▶ Your goal
Since the pictures are not wanted, retype the listing below exactly and without them.

▶ Supplied entries
+ + + + +

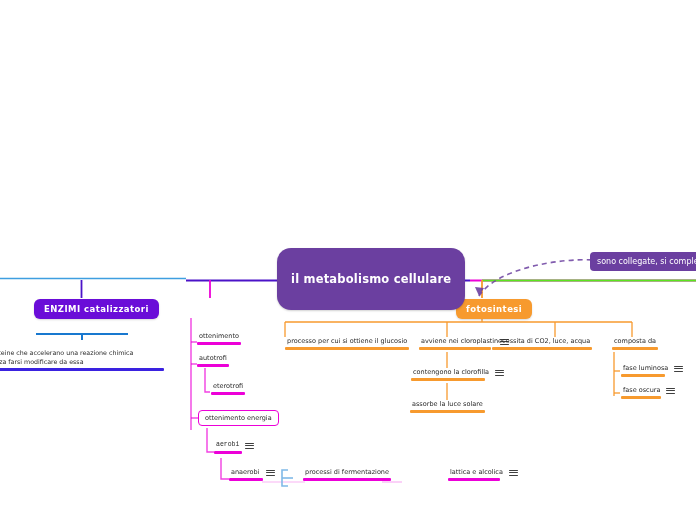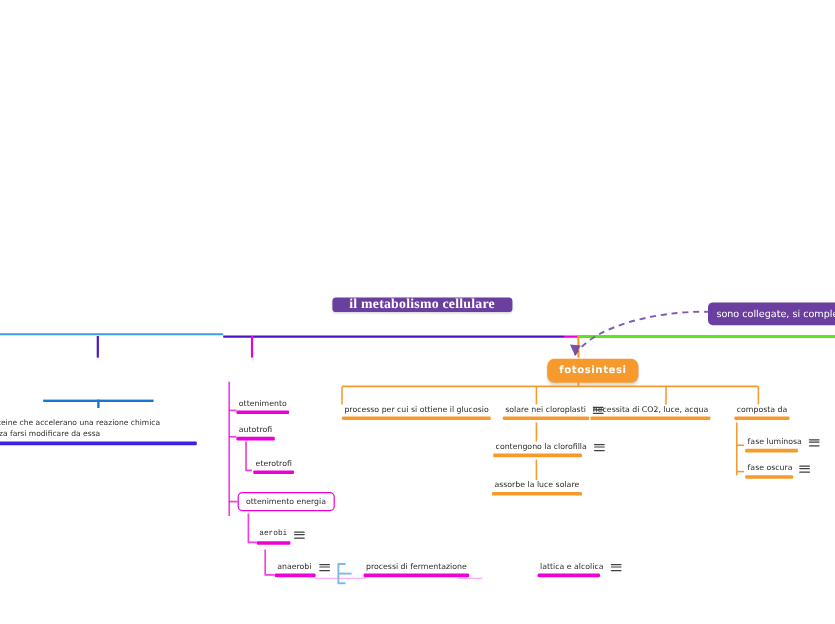--- a/index.html
+++ b/index.html
@@ -30,25 +30,24 @@
   }
 
   
   .root-node {
     position: absolute;
     background: #6b3fa0;
     color: #ffffff;
     font-weight: bold;
     font-size: 11.5px;
     letter-spacing: .2px;
-    border-radius: 3px;
-    padding: 0 14px;
+    border-radius: 14px;
+    padding: 24px 14px;
     white-space: nowrap;
     box-shadow: 0 1px 2px rgba(0,0,0,.18);
-    font-family: Liberation Serif, serif;
   }
 
   
   .pill {
     position: absolute;
     color: #ffffff;
     font-weight: bold;
     font-size: 8.5px;
     letter-spacing: .45px;
     border-radius: 6px;
@@ -210,20 +209,21 @@
     <path d="M447,383 L447,400" stroke="#f79a2e" stroke-width="1.3" fill="none"></path>
 
     <path d="M614,352 L614,396" stroke="#f79a2e" stroke-width="1.3" fill="none"></path>
     <path d="M614,371 L620,371" stroke="#f79a2e" stroke-width="1.3" fill="none"></path>
     <path d="M614,393 L620,393" stroke="#f79a2e" stroke-width="1.3" fill="none"></path>
 
     <path d="M479,296 C497,268 560,258 594,260" stroke="#6b3fa0" stroke-width="1.6" fill="none" stroke-dasharray="5,4" opacity=".85"></path>
     <path d="M479,296 L475,287 L484,288 Z" fill="#6b3fa0" opacity=".9"></path>
   </svg>
 
+  <div class="pill indigo" style="left:34px; top:299px;">ENZIMI catalizzatori</div>
 
   <div class="rule-blue" style="left:36px; top:333px; width:92px;"></div>
   <div class="rule-blue-stub" style="left:81px; top:333px; height:7px;"></div>
 
   <div class="para-leaf" style="left:-12px; top:348px;">
     <div class="leaf-text">proteine che accelerano una reazione chimica senza farsi modificare da essa</div>
     <div class="leaf-bar"></div>
   </div>
 
 
@@ -301,21 +301,21 @@
 
   <div class="leaf orange" style="left:285px; top:337px;">
     <div class="leaf-row">
       <span class="leaf-text">processo per cui si ottiene il glucosio</span>
     </div>
     <div class="leaf-bar"></div>
   </div>
 
   <div class="leaf orange" style="left:419px; top:337px;">
     <div class="leaf-row">
-      <span class="leaf-text">solare nei cloroplasti</span>
+      <span class="leaf-text">avviene nei cloroplasti</span>
       <span class="note-icon">
           <i></i>
           <i></i>
           <i></i>
         </span>
     </div>
     <div class="leaf-bar" style="width:72px;"></div>
   </div>
 
   <div class="leaf orange" style="left:411px; top:368px;">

+ + + + +

▶ The completed task
--- a/index.html
+++ b/index.html
@@ -30,25 +30,24 @@
   }
 
   
   .root-node {
     position: absolute;
     background: #6b3fa0;
     color: #ffffff;
     font-weight: bold;
     font-size: 11.5px;
     letter-spacing: .2px;
-    border-radius: 3px;
-    padding: 0 14px;
+    border-radius: 14px;
+    padding: 24px 14px;
     white-space: nowrap;
     box-shadow: 0 1px 2px rgba(0,0,0,.18);
-    font-family: Liberation Serif, serif;
   }
 
   
   .pill {
     position: absolute;
     color: #ffffff;
     font-weight: bold;
     font-size: 8.5px;
     letter-spacing: .45px;
     border-radius: 6px;
@@ -210,20 +209,21 @@
     <path d="M447,383 L447,400" stroke="#f79a2e" stroke-width="1.3" fill="none"></path>
 
     <path d="M614,352 L614,396" stroke="#f79a2e" stroke-width="1.3" fill="none"></path>
     <path d="M614,371 L620,371" stroke="#f79a2e" stroke-width="1.3" fill="none"></path>
     <path d="M614,393 L620,393" stroke="#f79a2e" stroke-width="1.3" fill="none"></path>
 
     <path d="M479,296 C497,268 560,258 594,260" stroke="#6b3fa0" stroke-width="1.6" fill="none" stroke-dasharray="5,4" opacity=".85"></path>
     <path d="M479,296 L475,287 L484,288 Z" fill="#6b3fa0" opacity=".9"></path>
   </svg>
 
+  <div class="pill indigo" style="left:34px; top:299px;">ENZIMI catalizzatori</div>
 
   <div class="rule-blue" style="left:36px; top:333px; width:92px;"></div>
   <div class="rule-blue-stub" style="left:81px; top:333px; height:7px;"></div>
 
   <div class="para-leaf" style="left:-12px; top:348px;">
     <div class="leaf-text">proteine che accelerano una reazione chimica senza farsi modificare da essa</div>
     <div class="leaf-bar"></div>
   </div>
 
 
@@ -301,21 +301,21 @@
 
   <div class="leaf orange" style="left:285px; top:337px;">
     <div class="leaf-row">
       <span class="leaf-text">processo per cui si ottiene il glucosio</span>
     </div>
     <div class="leaf-bar"></div>
   </div>
 
   <div class="leaf orange" style="left:419px; top:337px;">
     <div class="leaf-row">
-      <span class="leaf-text">solare nei cloroplasti</span>
+      <span class="leaf-text">avviene nei cloroplasti</span>
       <span class="note-icon">
           <i></i>
           <i></i>
           <i></i>
         </span>
     </div>
     <div class="leaf-bar" style="width:72px;"></div>
   </div>
 
   <div class="leaf orange" style="left:411px; top:368px;">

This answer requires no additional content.